Esta nueva libertad, la conciencia de la nueva « sustancia » que se nos ha dado, se ha puesto de manifiesto no sólo en el martirio, en el cual las personas se han opuesto a la prepotencia de la ideología y de sus órganos políticos, renovando el mundo con su muerte. También se ha manifestado sobre todo en las grandes renuncias, desde los monjes de la antigüedad hasta Francisco de Asís, y a las personas de nuestro tiempo que, en los Institutos y Movimientos religiosos modernos, han dejado todo por amor de Cristo para llevar a los hombres la fe y el amor de Cristo, para ayudar a las personas que sufren en el cuerpo y en el alma. Del Sumo Pontífice Benedicto XVI a los obispos a los presbíteros y diáconos a las personas consagradas y a todos los fieles laicos sobre la esperanza cristiana.

No sé cómo interpretar lo ocurrido. Algunos temas de los que quiero dejar sentados para poder hablar de las Nuevas Tecnologías han aparecido en mis artículos de forma a veces demasiado personal. Otras veces los he esbozado con más torpeza que acierto. Siempre desde el sufrimiento de tener que escribir dada mi poca preparación para ello.

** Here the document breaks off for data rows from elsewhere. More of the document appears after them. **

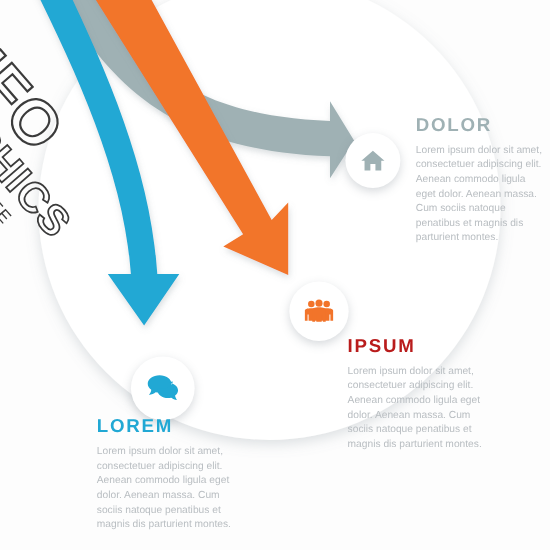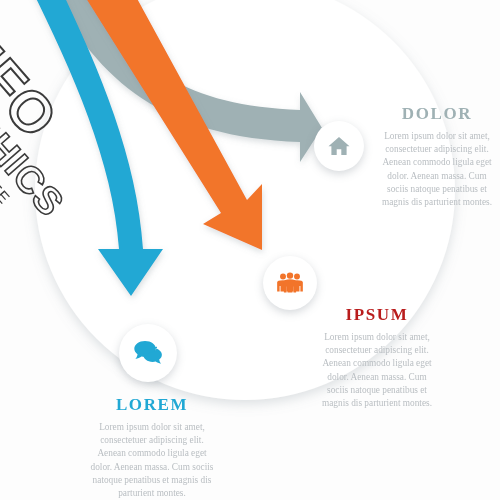--- a/index.html
+++ b/index.html
@@ -52,7 +52,7 @@
   }
 
   
-  .block{position:absolute;text-align:center;font-family:Liberation Serif, serif;}
+  .block{position:absolute;text-align:left;}
   .block .title{
     font-size:17px;font-weight:bold;letter-spacing:1.6px;
     margin:0 0 6px 0;

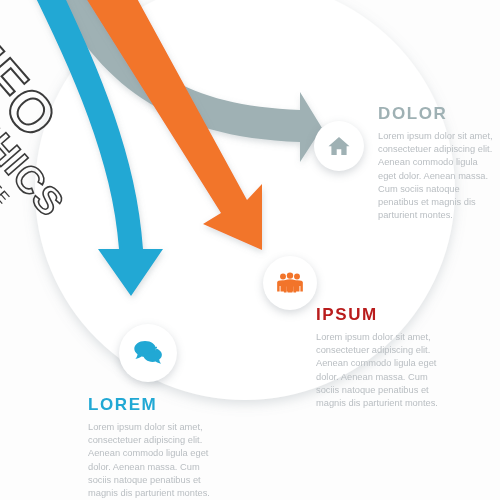--- a/index.html
+++ b/index.html
@@ -64,7 +64,7 @@
   #block-dolor .title{color:#9fb1b4;}
   #block-ipsum{left:316px;top:305px;width:122px;}
   #block-ipsum .title{color:#b91c1c;}
-  #block-lorem{left:88px;top:395px;width:128px;}
+  #block-lorem{left:88px;top:378px;width:128px;}
   #block-lorem .title{color:#21a8d4;}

Para mi asombro, el Papa acaba de publicar Spe Salvi. En ella, recorre los fundamentos de la Esperanza católica, virtud teologal, así como el robo de la misma por una parte del pensamiento moderno. Desde los griegos hasta nuestros días, recorre lo más esencial de la Tradición católica y la actualidad de la misma.

Les conmino encarecidamente a realizar una lectura amable de esta encíclica. Aparecen de forma inmejorable algunas ideas que me rondan por la cabeza desde hace muchos años, demasiados si no viviera de la Esperanza.

En concreto, verán mi insistencia en el combate entre las esperanzas puestas en un mundo mejor, la redención del hombre por el hombre. Aceptar que el mal estará presente en el Mundo hasta el día del Juicio Final y que nuestra obligación es tenerlo en cuenta para no caer en las tentaciones del cretino de turno, que lo sabe todo sobre cómo hacerme feliz a mí y a todos los demás, pero, en el futuro, donde nadie podrá juzgarle.

Pero he de callarme y dejar que mediten las palabras del Papa. Como nos dijo Juan Pablo II, Dios es rico en misericordia y nos ha regalado dos santos seguidos en el papado. Laus Deo.

PS: Si alguien cree que pertenezco a alguna organización más concreta dentro de la Iglesia Católica, se equivoca, gracias a Dios.